Die häufigste Antwort lautet:
‚Mein Leben und Leiden ist für die Priester bestimmt! Ich leide für sie, um ihre Untreuen zu sühnen, ihnen die Gnade der Umkehr zu erlangen, dass sie großmütig den Weg der Heiligkeit beschreiten, damit ihr priesterliches Wirken reiche Frucht bringe.'
Schon aus diesem Grunde sollten die Priester die Mystiker schätzen und ihnen zu großem Dank verpflichtet sein.
Einzigartige Auserwählung |
Wie Gott bestimmte Menschen zum Ordens- oder Priesterstand ruft, so erwählt Er gewisse Seelen für den mystischen Stand. Solche auserwählte Seelen haben eine große Aufgabe zu erfüllen, sei es im Verborgenen oder in der Öffentlichkeit, je nach dem Plane Gottes. ...
Er lässt solche Seelen an die Öffentlichkeit treten als Erweis Seiner Gegenwart und Güte gegenüber einer Welt, die immer mehr im Unglauben und im Materialismus zu versinken droht. ...
Dass sich der Herr mit Vorliebe den einfachen, schlichten, demütigen Seelen geoffenbart hat, zeigt die Erscheinungsgeschichte von Lourdes und Fatima und anderen Gnadenstätten.
Gott liebt es, Seine Stimme schlichte, hellhörige, lenksame und opferbereite Seelen vernehmen zu lassen, denn in den selbstgerechten, ichsüchtigen, auf Wohlleben und Bequemlichkeit erpichten Seelen findet Er keinen Widerhall.
Der Seelenführer |
Man merke sich gut: Die Führung einer mystisch begabten Seele ist keine leichte Aufgabe. Das Wissen genügt nicht. Es bedarf einer besonderen Gnade, die Gott dem Demütigen und dem nach Heiligkeit strebenden gewährt.

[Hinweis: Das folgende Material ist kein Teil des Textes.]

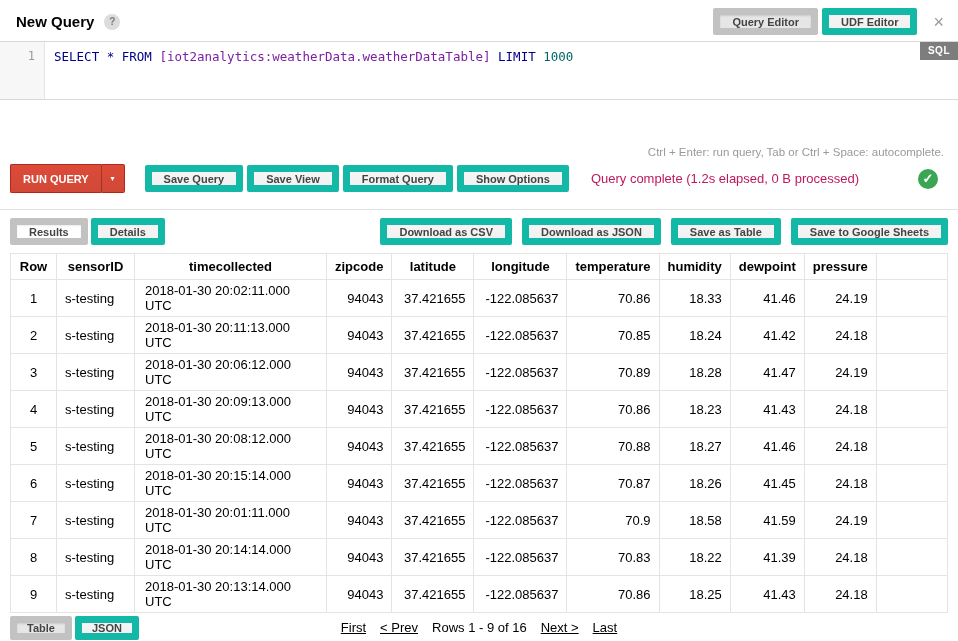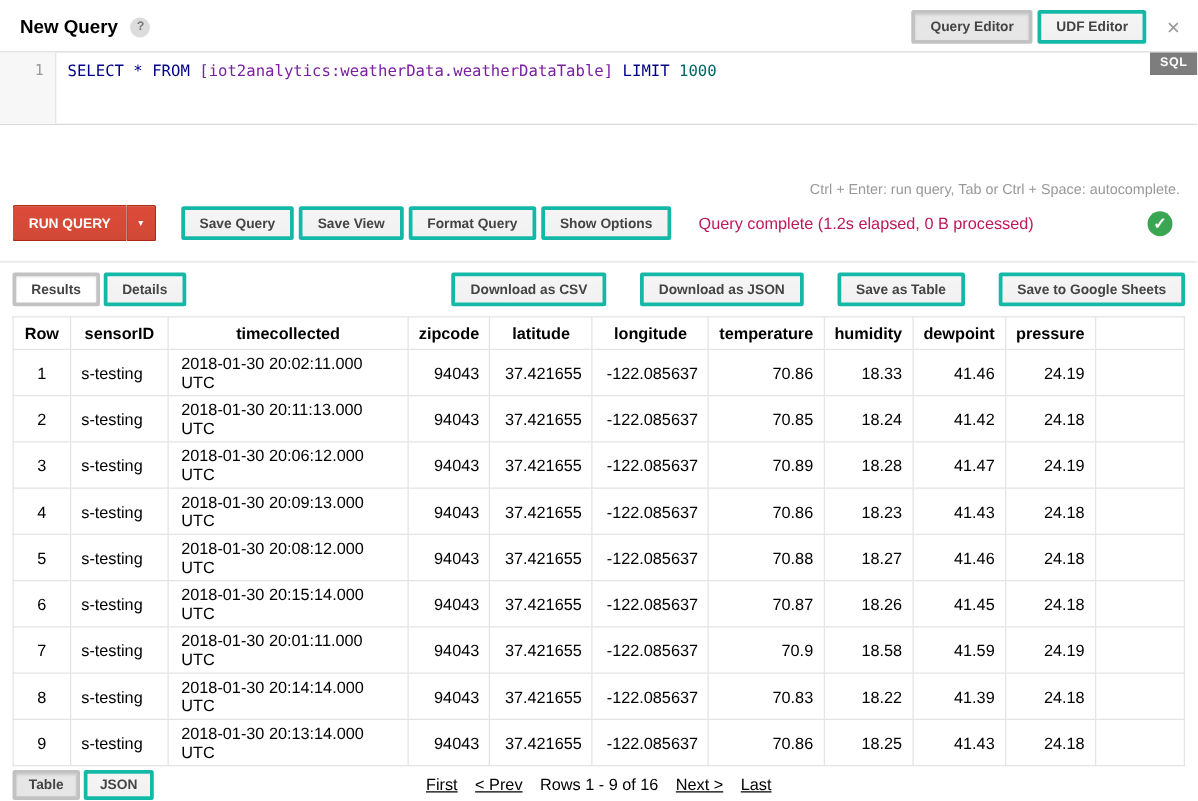"Query Editor" .btn { border: 3px solid #14b8a6 -> 7px solid #14b8a6 }
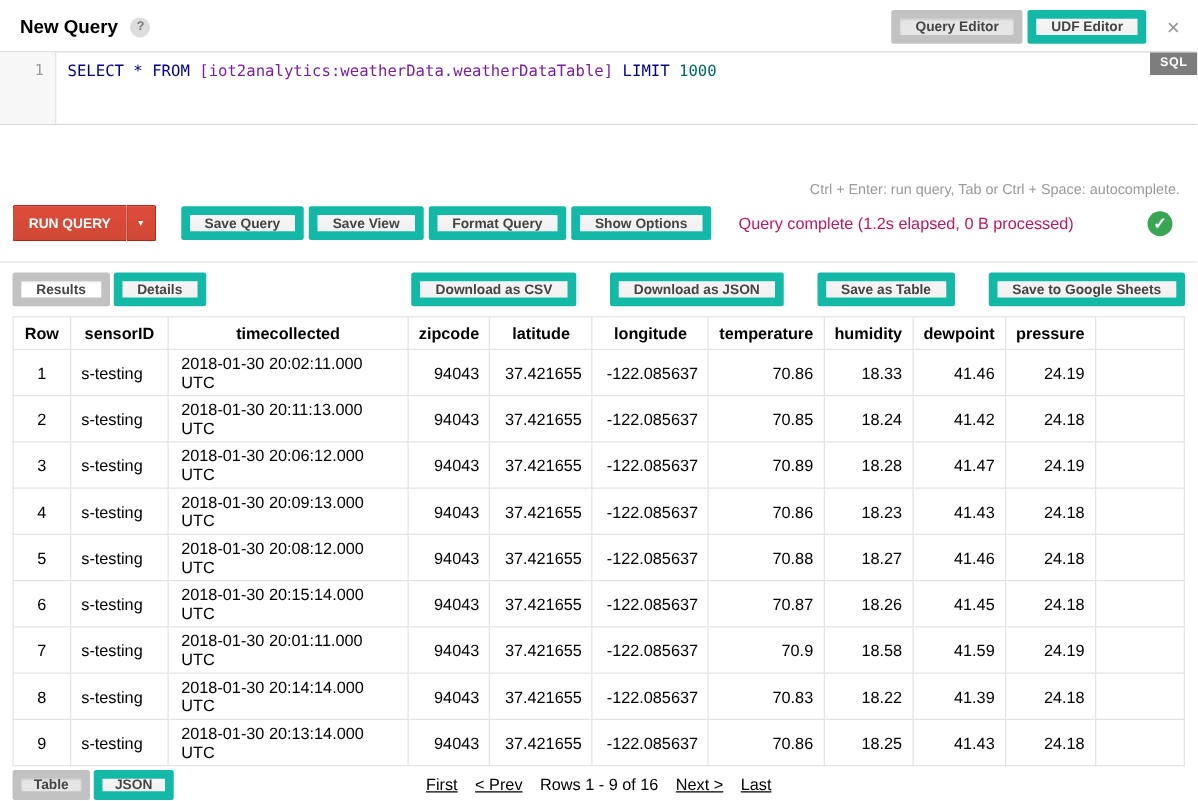"Download as CSV" .actions { gap: 27px -> 10px }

Oft bezeichnet Jesus selbst den Führer, dem sich eine auserwählte Seele anvertrauen muss. Dies kann zu Beginn oder im Laufe des mystischen Lebens geschehen.
Jesus bedarf freilich keines Priesters zur Verwirklichung Seiner Pläne in einer Seele. In Seiner unendlichen Güte will Er sich aber Seiner Priester bedienen, damit sie durch Sein wunderbares Gnadenwirken seelischen Gewinn erlangen, die auserwählten Seelen aber sich durch Gehorsam Verdienste sammeln. Die Aufgabe des Seelenführers lässt sich so umschreiben:
1. Er soll die besondere Berufung der ihm anvertrauten Seele kennen lernen.
2. Mit Klugheit und Umsicht verfolge er den Fortgang der mystischen Zustände (Ablauf, Entfaltung, Stufen), die immer neue Aspekte darbieten können.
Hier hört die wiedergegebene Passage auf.